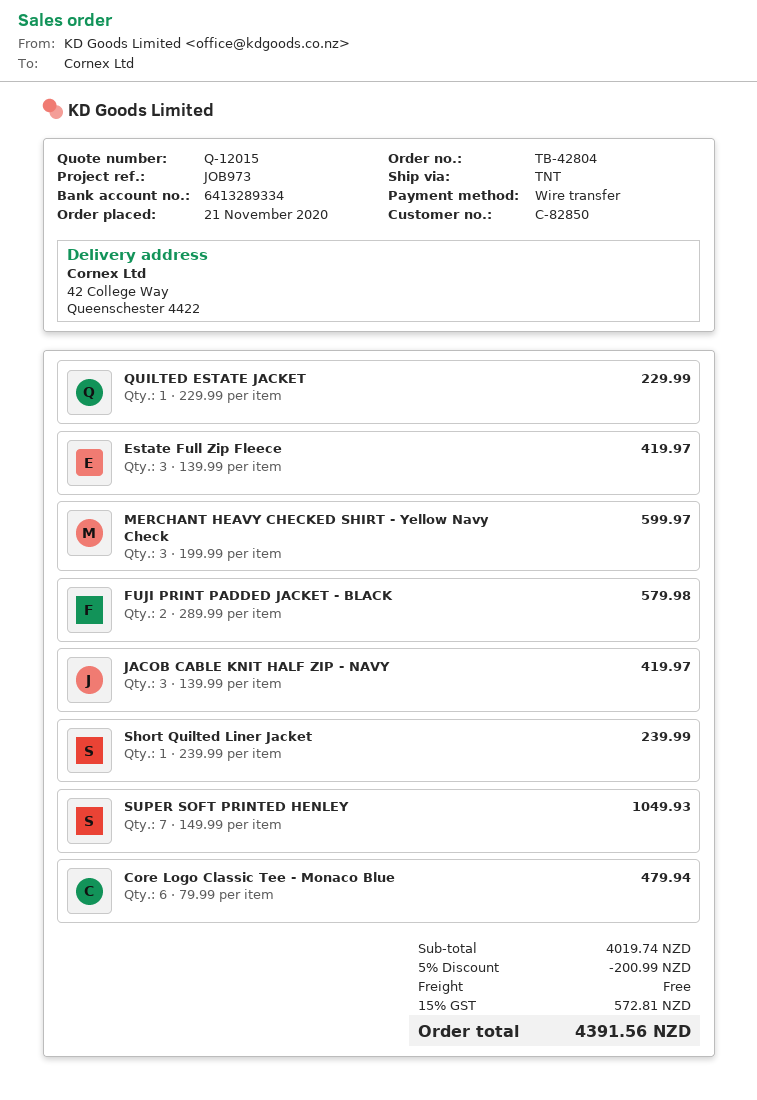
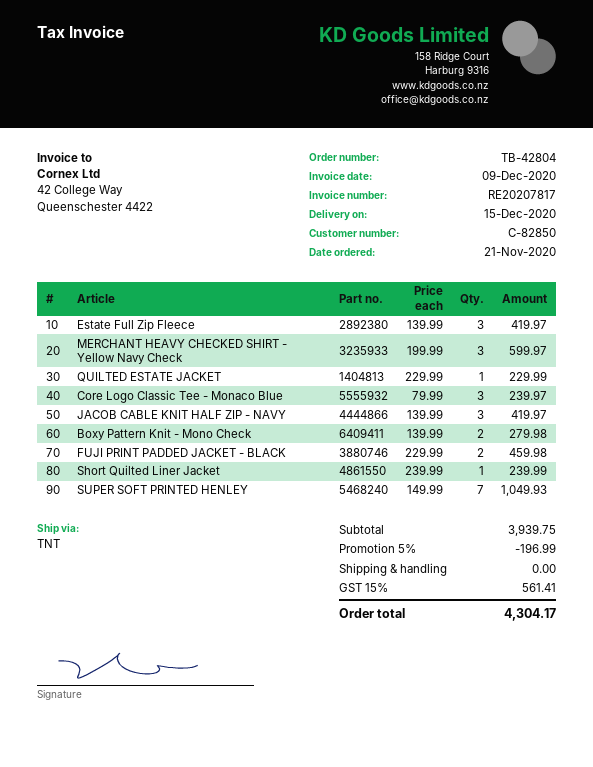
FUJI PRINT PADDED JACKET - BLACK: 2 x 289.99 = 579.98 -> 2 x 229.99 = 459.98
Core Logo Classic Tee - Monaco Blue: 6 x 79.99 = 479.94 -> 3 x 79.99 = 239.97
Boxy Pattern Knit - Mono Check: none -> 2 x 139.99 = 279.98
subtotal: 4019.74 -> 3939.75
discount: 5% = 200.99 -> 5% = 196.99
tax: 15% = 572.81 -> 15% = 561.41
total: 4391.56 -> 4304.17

+===+

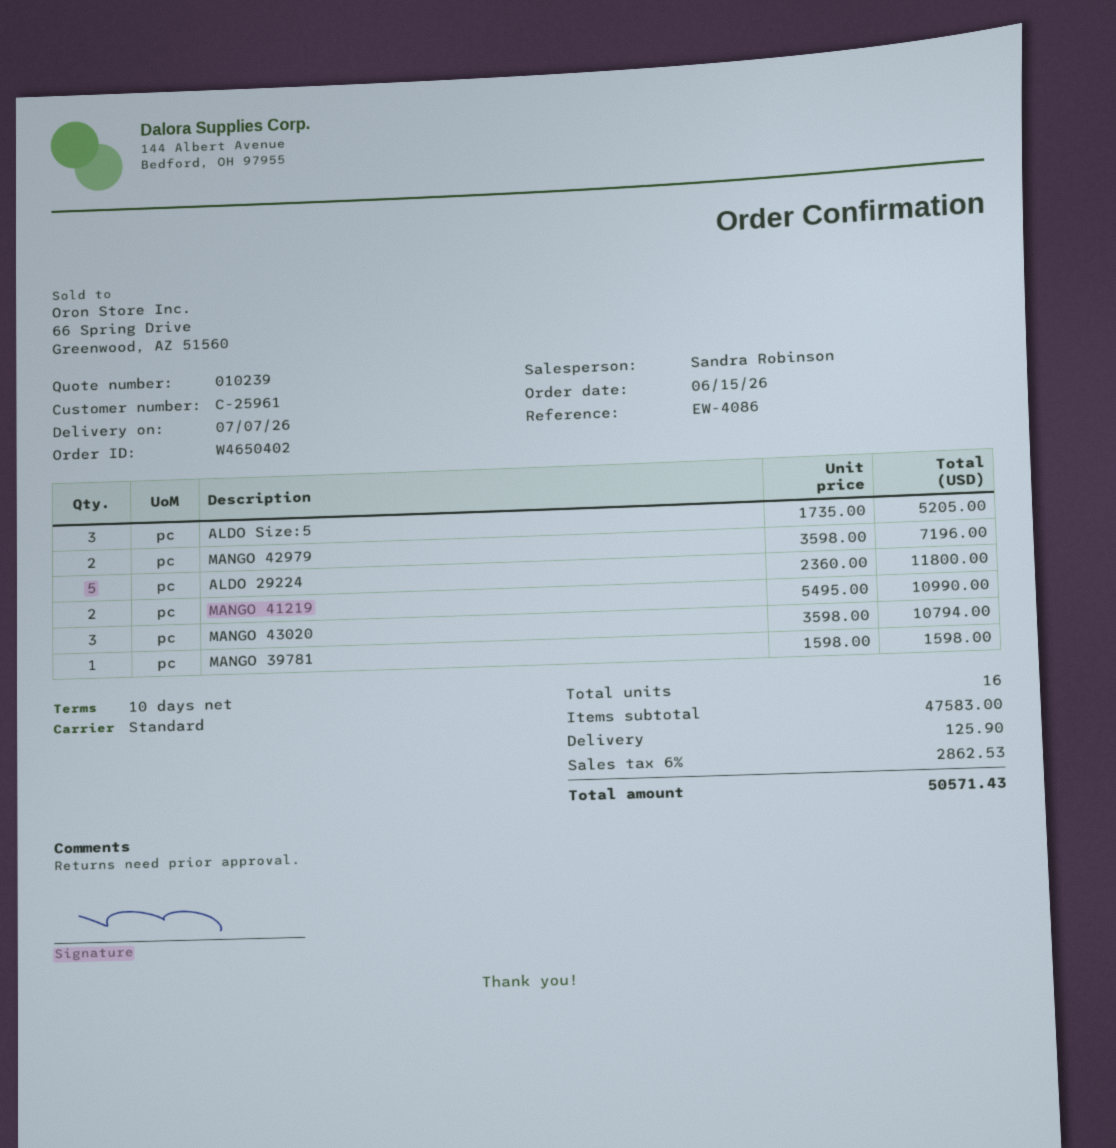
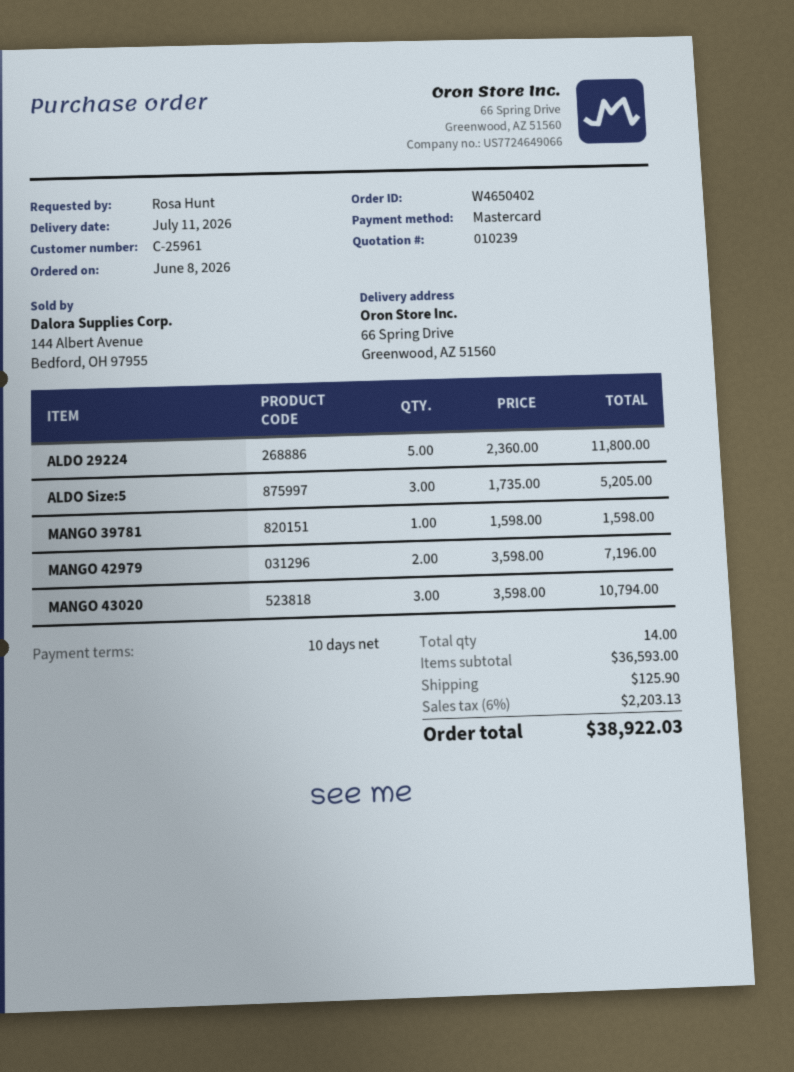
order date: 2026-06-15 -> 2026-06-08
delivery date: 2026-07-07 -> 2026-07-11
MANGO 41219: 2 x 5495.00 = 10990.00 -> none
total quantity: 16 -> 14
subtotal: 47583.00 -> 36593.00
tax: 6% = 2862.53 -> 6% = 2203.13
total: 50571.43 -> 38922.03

+===+

> **WHAT YOU ARE ASKED TO DO**
In the entries above, find the line holding "discount: 5% = 200.99 -> 5% = 196.99" and the line holding "total: 4391.56 -> 4304.17"; print both of them and every line between, exactly, and nothing else.

> **SOLUTION FOR THIS TASK**
discount: 5% = 200.99 -> 5% = 196.99
tax: 15% = 572.81 -> 15% = 561.41
total: 4391.56 -> 4304.17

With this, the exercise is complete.